The dispute arose from a special examination the Council conducted
in September 1998 to enable South African citizens or permanent
residents with foreign veterinary qualifications to qualify for
registration under the South African legislation.
1
Dr Szymanski obtained a veterinary degree in Poland in 1978. He
immigrated to South Africa in 1989, becoming a citizen by
naturalisation
in 1994. He sat the special examination in 1998.
After moderation he was awarded a combined mark of 45,25% for the
two component
parts (written and oral). This the Council considered
a failure, and refused to register him. In September 2000 he
launched proceedings
in the Pretoria High Court. The relief he
sought was an order setting aside the Council’s decision that the
pass mark was 50%,
and requiring it to register him as a veterinary
surgeon.
The case Dr Szymanski made in his founding affidavit was that he had
a legitimate expectation that the requirement for passing
the
special examination was 40% for each of the oral and written parts
(and not 50% for either or both combined). He claimed the
expectation arose from (a) pre-examination letters the Council sent;
and (b) conversations he had in August 1998 with one of its
members,
Professor Rautenbach, who was conducting a preparatory course on
behalf of the Council for special examination entrants.
To see
whether Dr Szymanski made out a case at all, and whether he was
entitled to the relief he obtained, it is necessary to
set out the
details of both aspects of the claimed expectation.
The Council wrote to Dr Szymanski on 13 June 1997 informing him of
the special examination. Attached were two documents –the
first
headed ‘Special Examination Curriculum’ and the second ‘Special
Examination for Registration as a Veterinarian –
General
Information’. The ‘Curriculum’ makes it clear that the
special examination consists of two parts – a three-hour
written
examination (consisting of three sections, whose subject-matter is
specified); and a practical/oral examination. At its
foot the
document states:
‘
Candidates
must obtain a sub-minimum of 40% in both sections of the evaluation
procedure and registration will follow on ratification
of results by
SA Veterinary Council.’
The ‘General Information’ gives details such as application
procedures, venue, enrolment dates and examination fee. Its
concluding
section is ‘Special examination information’:
‘
7.1 The examination consists of two parts namely:
a three hour
written examination and a practical/oral examination as set out in
the Curriculum.
7.2 A minimum mark of 40% must be obtained in both the
written and practical/oral examination.
…’
Dr Szymanski then applied to write the special examination and paid
a registration fee. He states in his founding affidavit that
he
believed on the basis of these letters that he ‘needed a minimum
of 40% in the written and practical/oral examination in order
to be
registered’.
In August 1998 he attended the Council’s preparatory course.

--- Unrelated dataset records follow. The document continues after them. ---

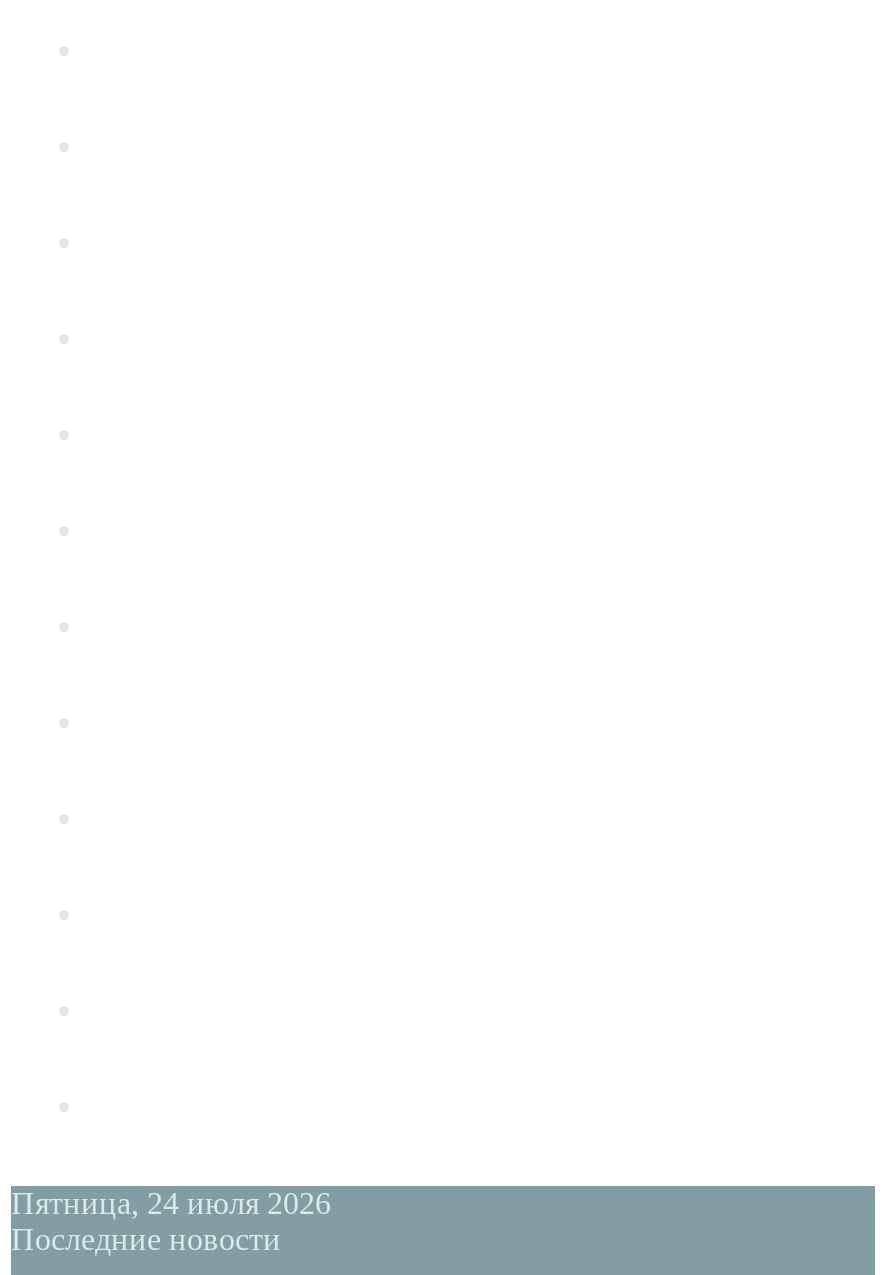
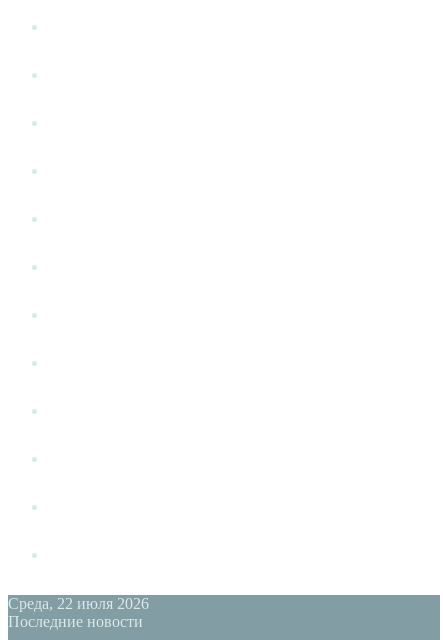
- Пятница, 24 июля 2026
+ Среда, 22 июля 2026
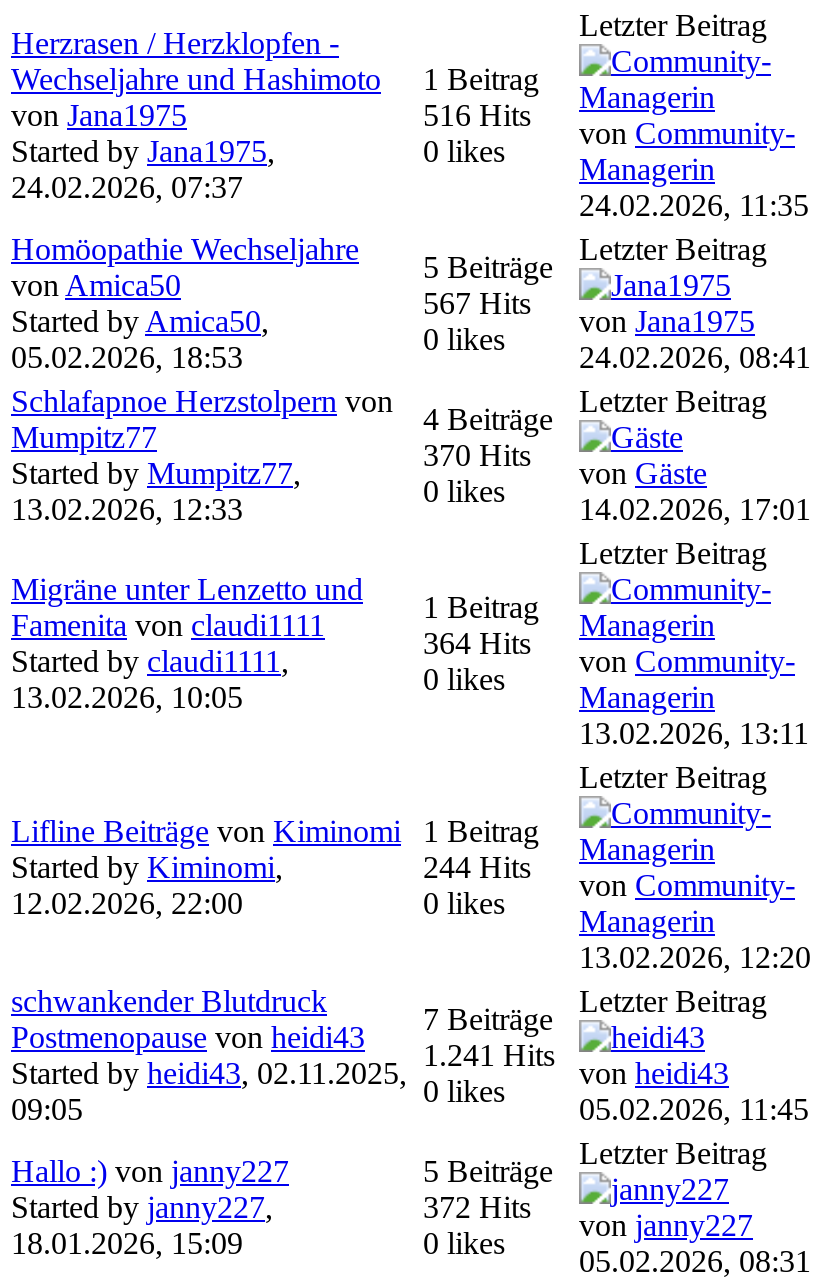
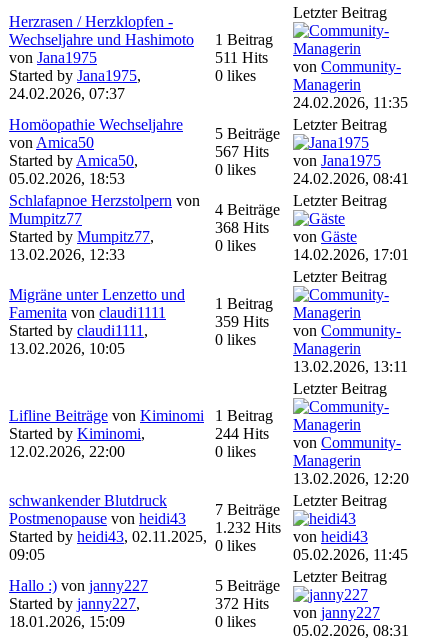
- 516 Hits
+ 511 Hits

- 370 Hits
+ 368 Hits

- 364 Hits
+ 359 Hits

- 1.241 Hits
+ 1.232 Hits
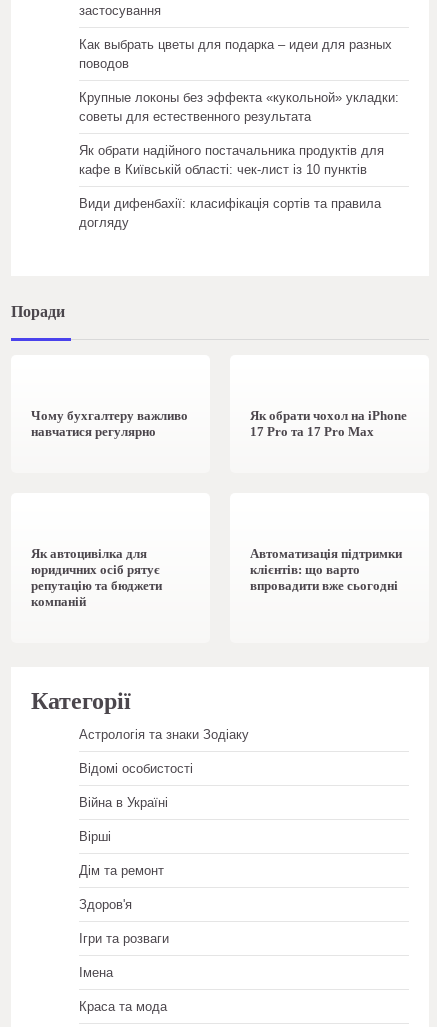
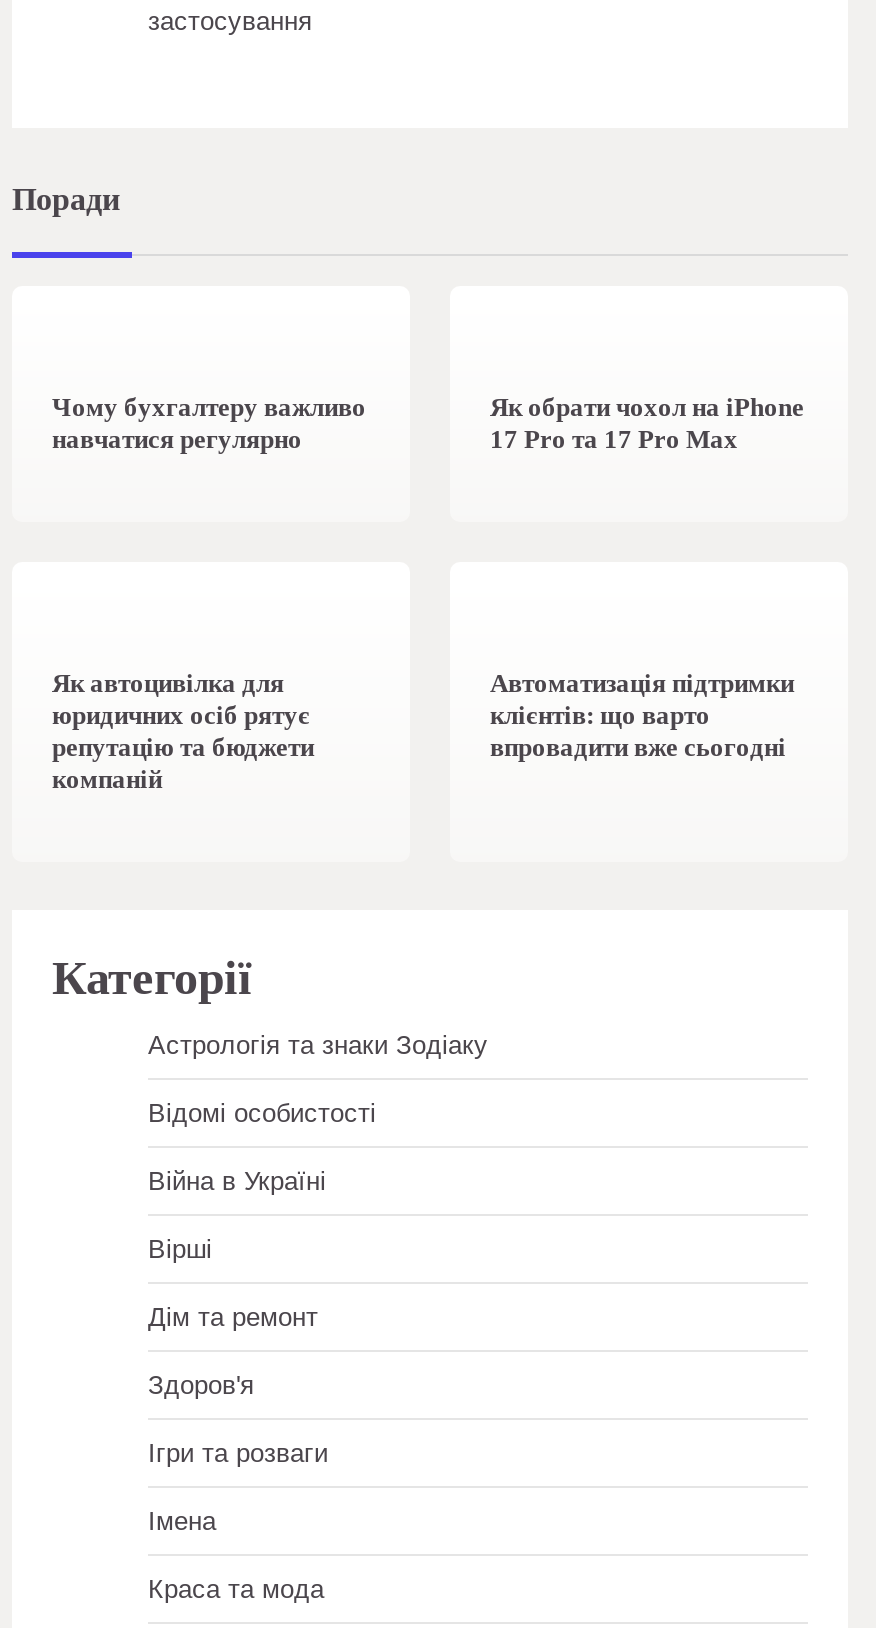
- Как выбрать цветы для подарка – идеи для разных
- поводов
- Крупные локоны без эффекта «кукольной» укладки:
- советы для естественного результата
- Як обрати надійного постачальника продуктів для
- кафе в Київській області: чек-лист із 10 пунктів
- Види дифенбахії: класифікація сортів та правила
- догляду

There he saw a letter of 31 July 1998 the Council had sent to a
colleague on the course (he says he received his own copy only
later). The letter enclosed the ‘venues, dates, times, template,
rules and list of procedures’ for the upcoming examination. It
urged candidates to contact the Council should they require any
further information. The attachments included a document entitled
‘SAVC Registration Examination: Administrative Rules’.
This
stated:
‘
3.13 A subminimum of 40% is required for each section
and the practical/oral examination as well as a final combined mark
of at least
50% in order to pass the Examination for registration
with the Council.
3.14 Council
does not accept responsibility for incorrect information obtained
from unauthorised persons on examinations arrangements/or
results.
All enquiries must be made to the Secretariat.’
Dr Szymanski states that he was ‘immediately concerned’ to read
this document – but considered that it ‘must be a standard
form
attached to all such notices and aimed at the usual registration
examination and not the special examination’. To put his
mind at
ease, however, he approached Rautenbach and asked him for
‘clarification as to the correct position with specific reference
to what the pass requirement was, ie either an average of 50% on the
specially combined mark or 40% on the oral/practical and 40%
on the
written exam’. He states that Rautenbach undertook to approach
the Council. The next day Rautenbach reported back that
he had
discussed the matter with its president, Professor Terblanche, who
had informed him that candidates writing the special
examination
could ignore the ‘Administrative Rules’, since these had been
sent in error to special entrants. Dr Szymanski
says he was now
convinced that to pass he needed only 40% in each of the
oral/practical and written examinations.
The Council also sent out a letter dated 14 August advising
candidates that, having been told in June 1997 that a sub-minimum of
40% was required in only the written and oral examinations (as a
whole), they should ignore the further suggestion in the July
1998
letter that a sub-minimum was required
in each section
of
each examination (even though the latter was in accordance with
Council policy). Dr Szymanski claimed to have received this
letter
only after the examination (which the Council disputes). He says it
took him ‘completely by surprise’ and that he could
not believe
that the Council could ‘send such a notification’ after the
examination, which he had sat with the aim of obtaining
only 40%.
The Council in its opposing depositions strongly denied that,
properly interpreted, its letters could mean that the pass mark was
only 40%. Even more emphatically, the Council disputed in detail
that in August Rautenbach ever discussed the overall pass mark
with
special examination entrants. On its version, the only question
Rautenbach discussed with them, and the only issue he raised
with
Terblanche, was the apparent stipulation (suggested in the
‘Administrative Rules’) that the sub-minimum requirement applied
not only to the written paper as a whole, but to each section of it.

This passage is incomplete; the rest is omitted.